Exercise prompt:
Work through the entries below and show every line in which "Alerting" is found.

Revision comparison data:
◇ ◇ ◇ ◇ ◇ ◇ ◇

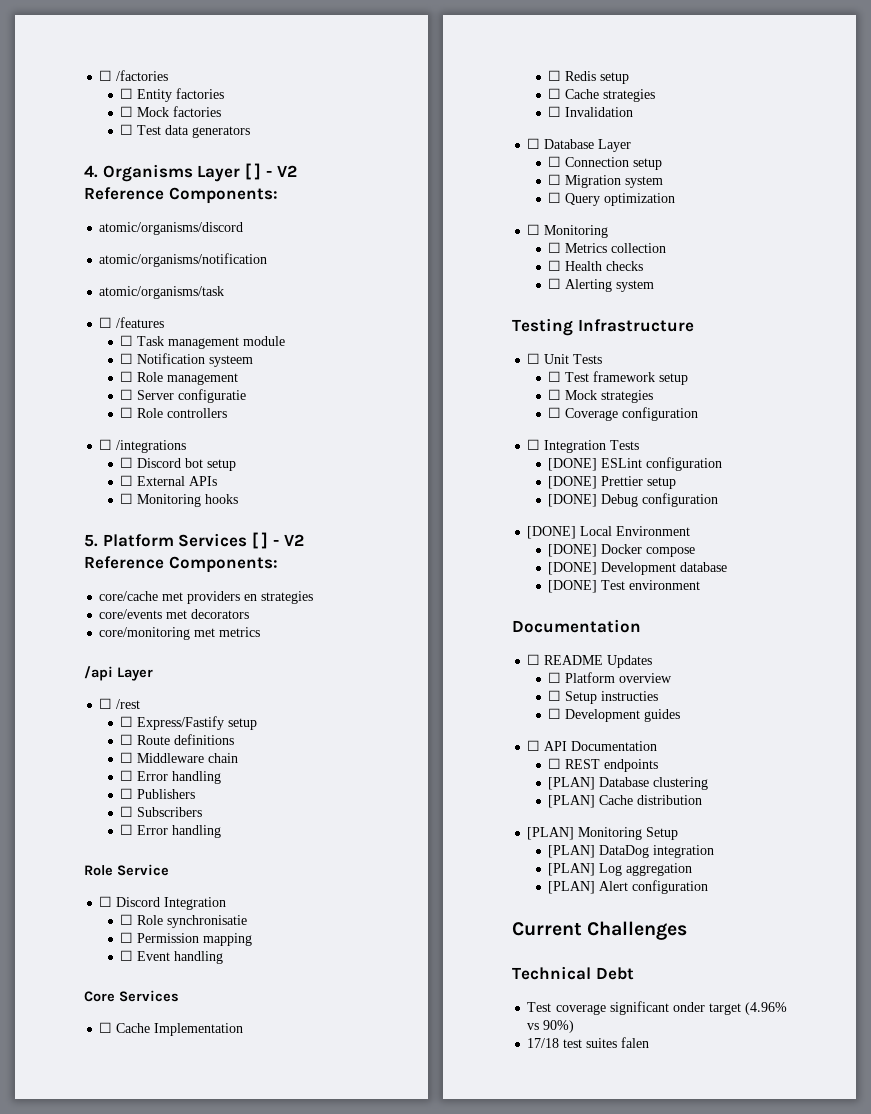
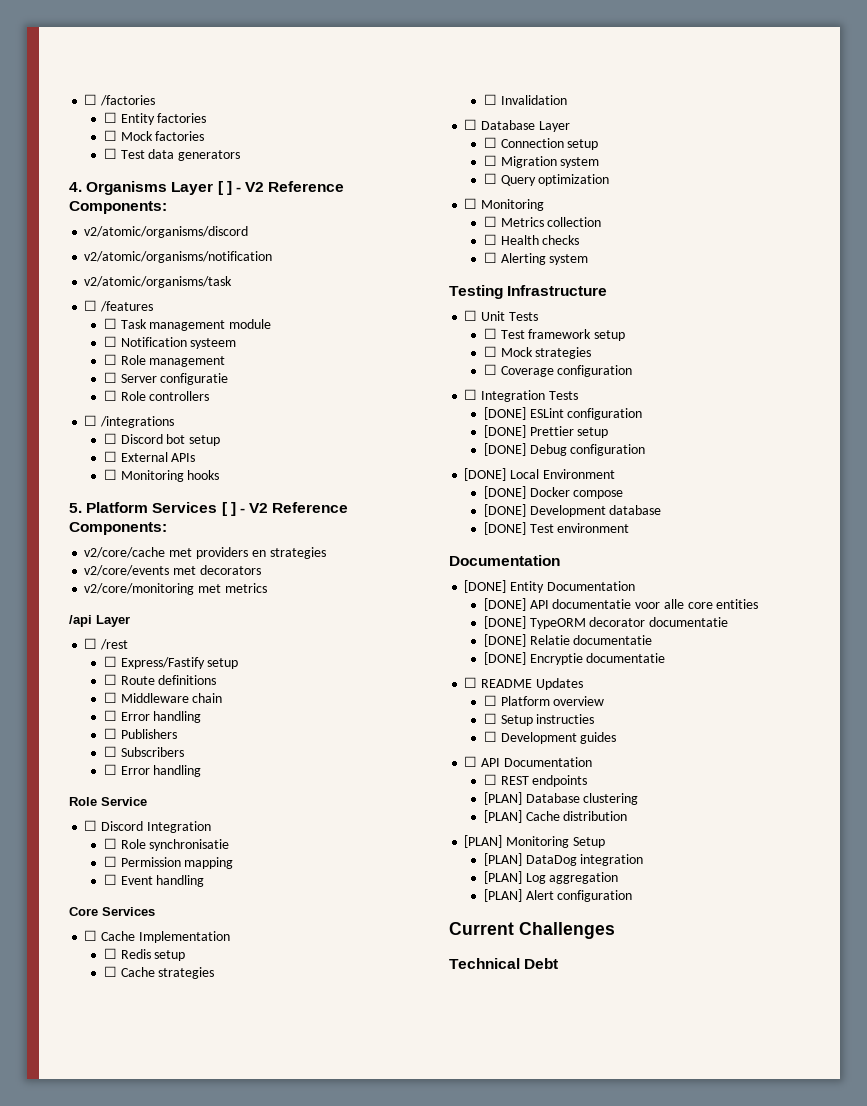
- atomic/organisms/discord
- atomic/organisms/notification
- atomic/organisms/task
+ v2/atomic/organisms/discord
+ v2/atomic/organisms/notification
+ v2/atomic/organisms/task
- core/cache met providers en strategies
+ v2/core/cache met providers en strategies
- core/events met decorators
+ v2/core/events met decorators
- core/monitoring met metrics
+ v2/core/monitoring met metrics
+ [DONE] Entity Documentation
+ [DONE] API documentatie voor alle core entities
+ [DONE] TypeORM decorator documentatie
+ [DONE] Relatie documentatie
+ [DONE] Encryptie documentatie
- Test coverage significant onder target (4.96% vs 90%)
- 17/18 test suites falen

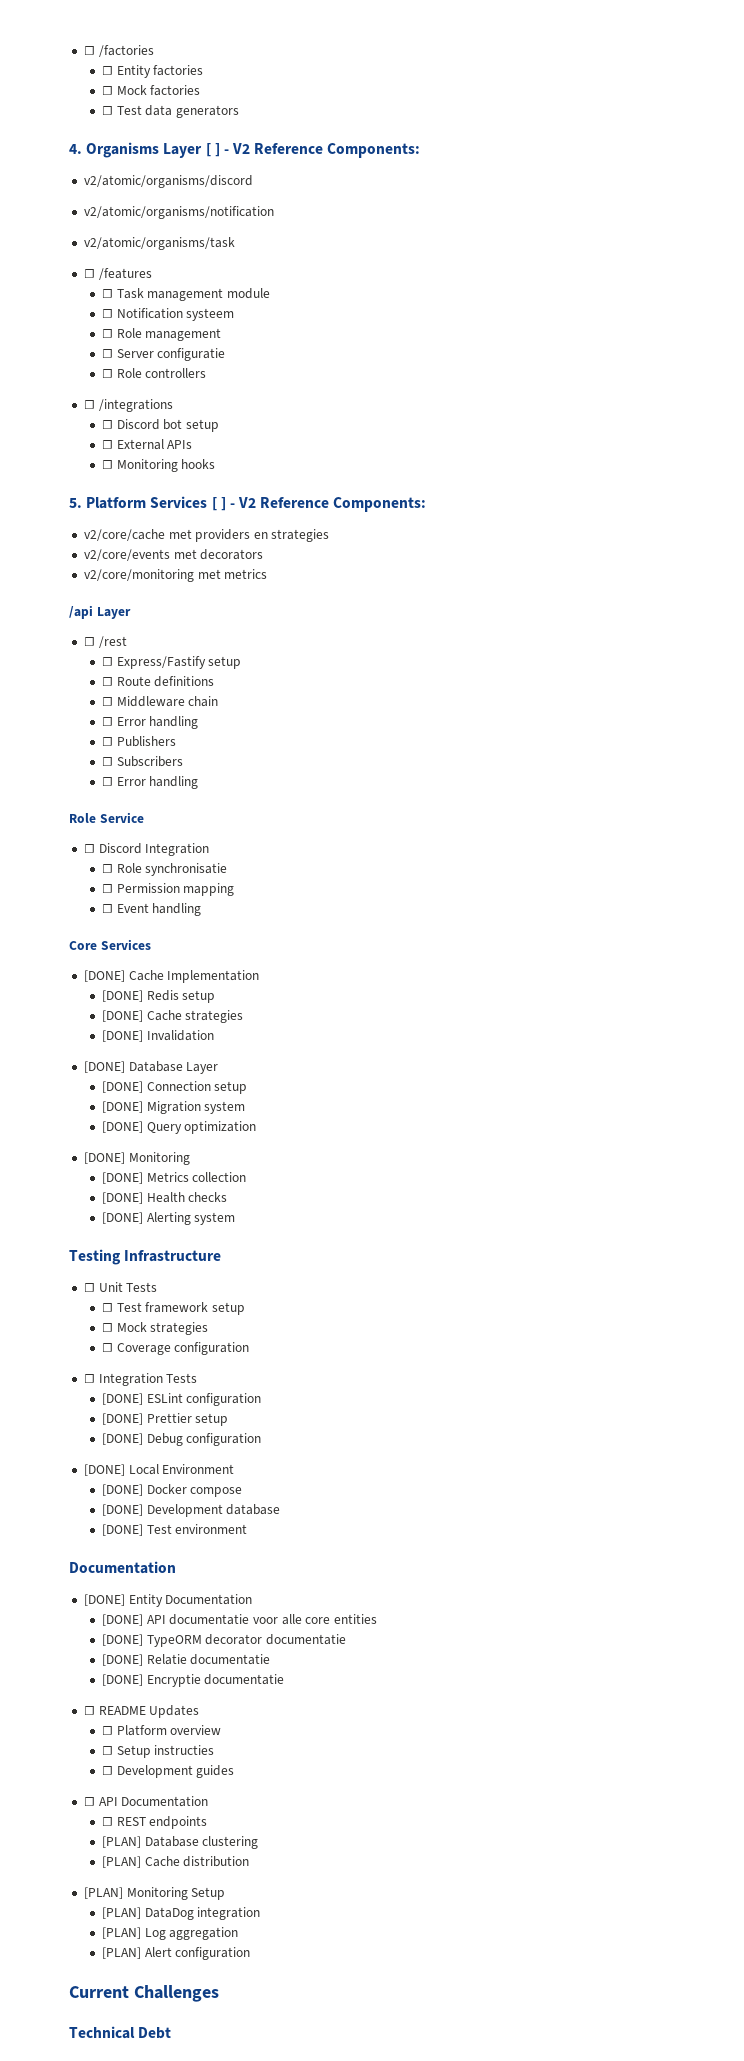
- ☐ Cache Implementation
+ [DONE] Cache Implementation
- ☐ Redis setup
+ [DONE] Redis setup
- ☐ Cache strategies
+ [DONE] Cache strategies
- ☐ Invalidation
+ [DONE] Invalidation
- ☐ Database Layer
+ [DONE] Database Layer
- ☐ Connection setup
+ [DONE] Connection setup
- ☐ Migration system
+ [DONE] Migration system
- ☐ Query optimization
- ☐ Monitoring
+ [DONE] Query optimization
+ [DONE] Monitoring
- ☐ Metrics collection
+ [DONE] Metrics collection
- ☐ Health checks
+ [DONE] Health checks
- ☐ Alerting system
+ [DONE] Alerting system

◇ ◇ ◇ ◇ ◇ ◇ ◇

Written answer:
- ☐ Alerting system
+ [DONE] Alerting system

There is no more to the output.